2020 update: Things have certainly changed this year. We haven’t really left town in five months, and we are amazed and ever more grateful that we did this big trip when we could. Greta was planning on attending the University of Washington in the fall to study environmental science, but the pandemic and online education caused her to reevaluate. She thought about her likely options, and signed up for AmeriCorps NCCC. She’s been offered a position in the Southwest Region (Arizona, New Mexico, Texas, Arkansas, Oklahoma, Missouri, Kansas, Colorado, Wyoming), and if AmeriCorps is up and running, she’ll be travelling the region with a team of around ten members, working on community-based projects. If we visited you on our trip five years ago, and she passes through your area, she will certainly give you a call. And she’ll make it to Arkansas and Oklahoma before I do.

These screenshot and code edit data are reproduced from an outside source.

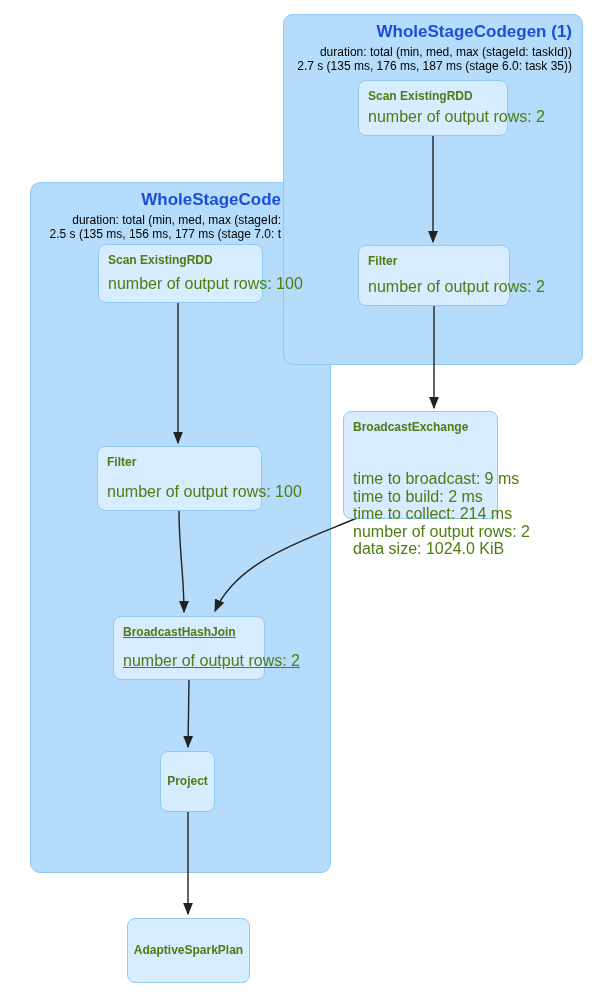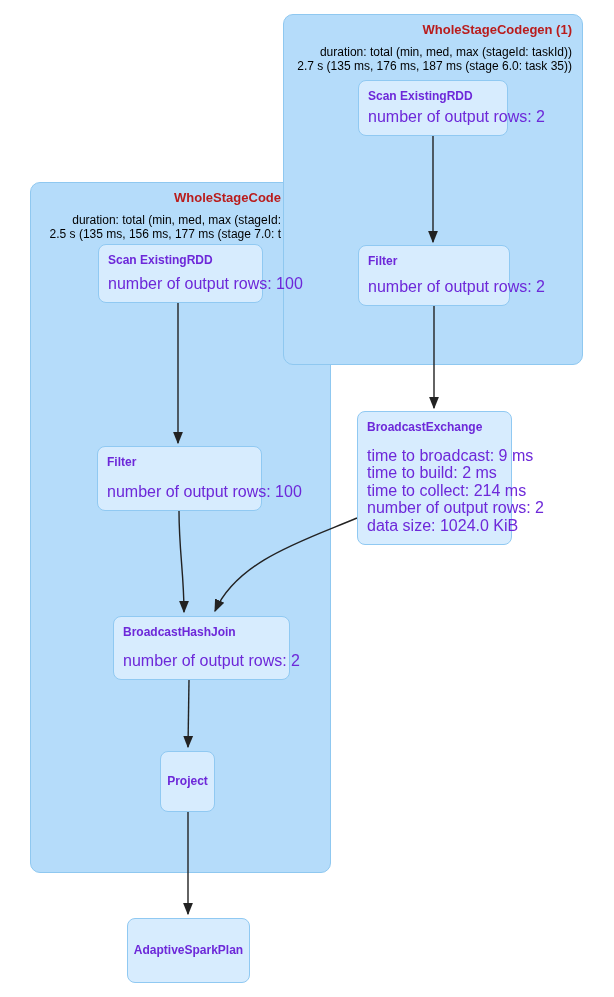"WholeStageCodegen (1)" .cluster-title { color: #b91c1c -> #1d4ed8; font-size: 13px -> 17px }
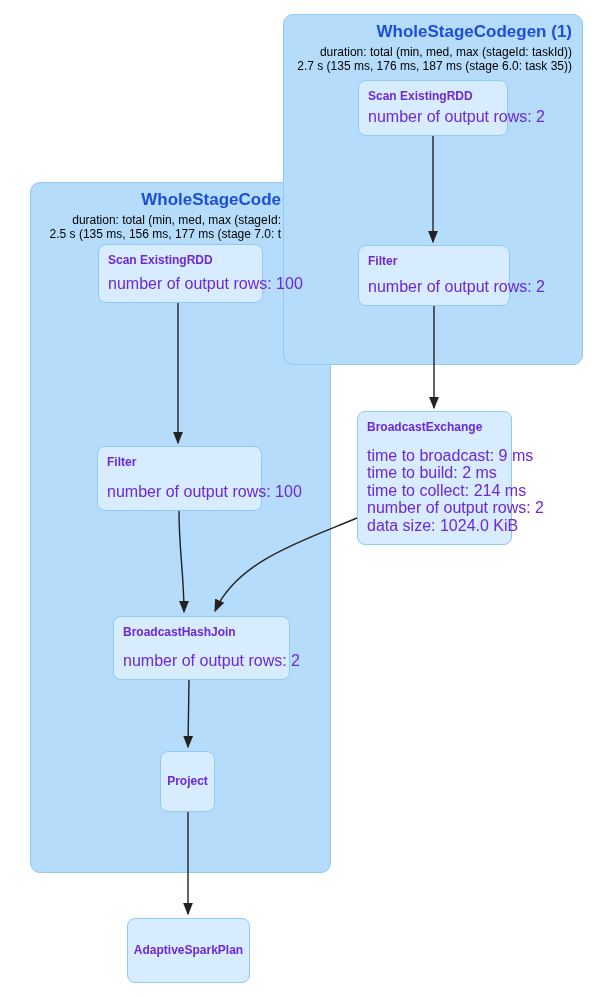"Scan ExistingRDD" .node { color: #6d28d9 -> #4d7c0f }
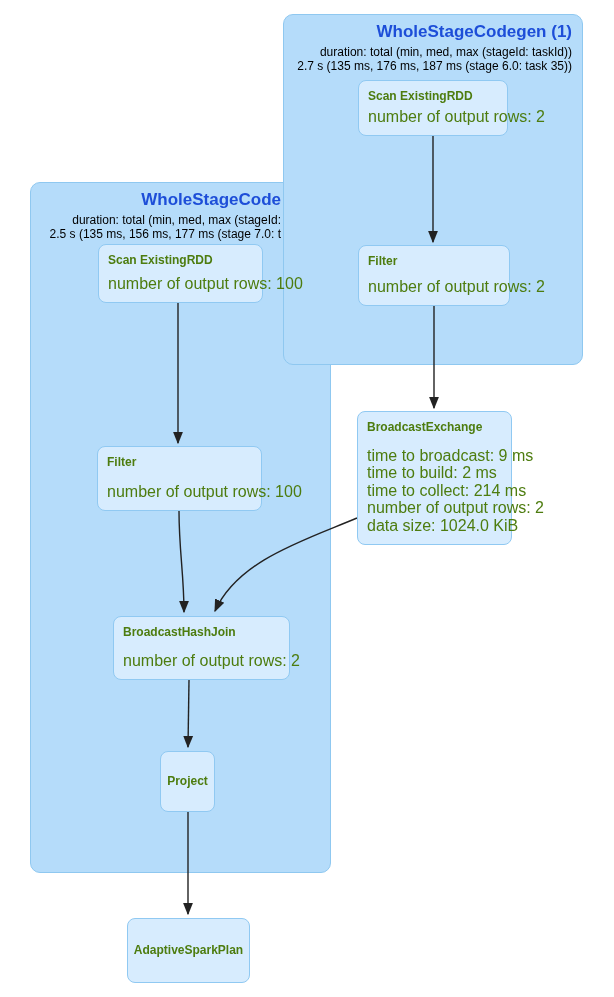"BroadcastExchange" .n-bx { gap: none -> 36px; height: 134px -> 108px; left: 357px -> 343px }
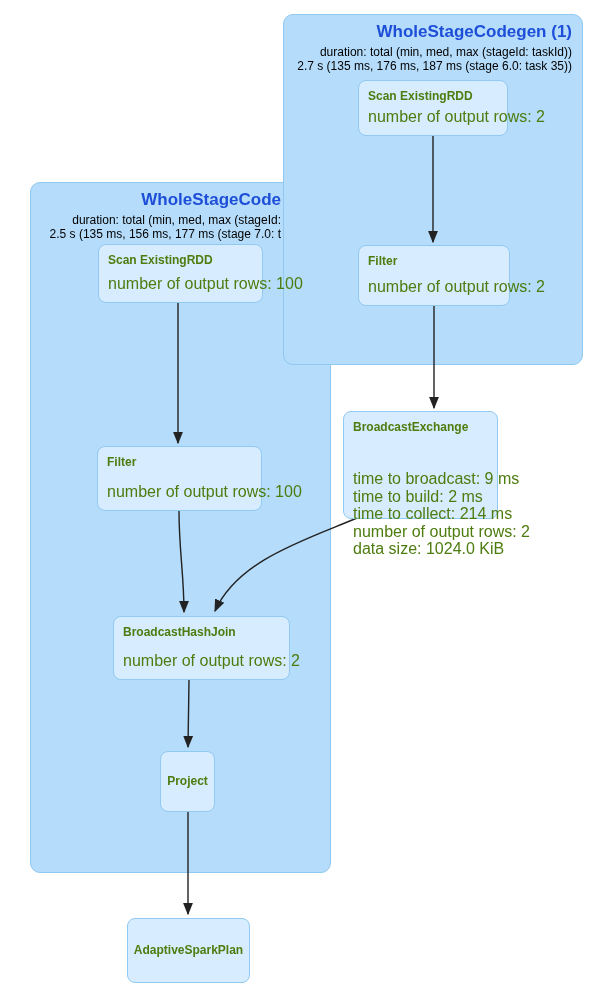"BroadcastHashJoin" .n-bhj { text-decoration: none -> underline; width: 177px -> 152px }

2022 update: The past two years have encompassed a lot of changes – (for everyone, we recognize) – just not too many of them on the road in our general lockdown. Greta finished high school, and spent a year with her small team in Americorps – the fall of 2020 in Oklahoma, working on Girl Scout properties, the winter in Yonkers and Albany working in FEMA mass vaccination clinics, and the spring/summer in Bayfield, Colorado, building a duplex for Habitat for Humanity. It was a great experience, she formed some lifelong friendships, and she missed what everyone agrees was the crappiest freshman experience any college student has ever had. In the fall of 2021, she headed off to the University of Washington, majoring in Environmental Science and Resource Management. She had a good year, despite continuing pandemic conditions, and based on coursework she enjoyed, she’s planning on a double major in Food Systems.

I spent two years teaching online, and while 30 hours of Zoom per week was not a disaster, it did wear me out. Things were in flux in the university, and buy-outs were offered to all faculty over 62, so I decided to retire a few years earlier than anticipated, in the summer of 2021. I’ll still teach part-time (such as the new grad student studio last winter), but otherwise I’m adapting to a life of leisure and scoping out retirement strategies for me and Linda, who will retire in two years.

We have managed a few northwestern roadtrips in the past few years – mostly to the Oregon coast, and one 3000-mile trip this summer, to Utah, Wyoming, Montana, Idaho and eastern Oregon. We’re thinking a lot about future roadtrips in retirement, and we may be looking for a slightly bigger trailer, so we can pass Peregrine on to Greta. In the meantime, I’m a bit preoccupied with my other old, fiberglass vessel – a 28-foot cat ketch (built in the same year as our trailer, 1983) – cruising in which this year has been stymied by supply chain issues, with diesel parts coming (or not) from Japan.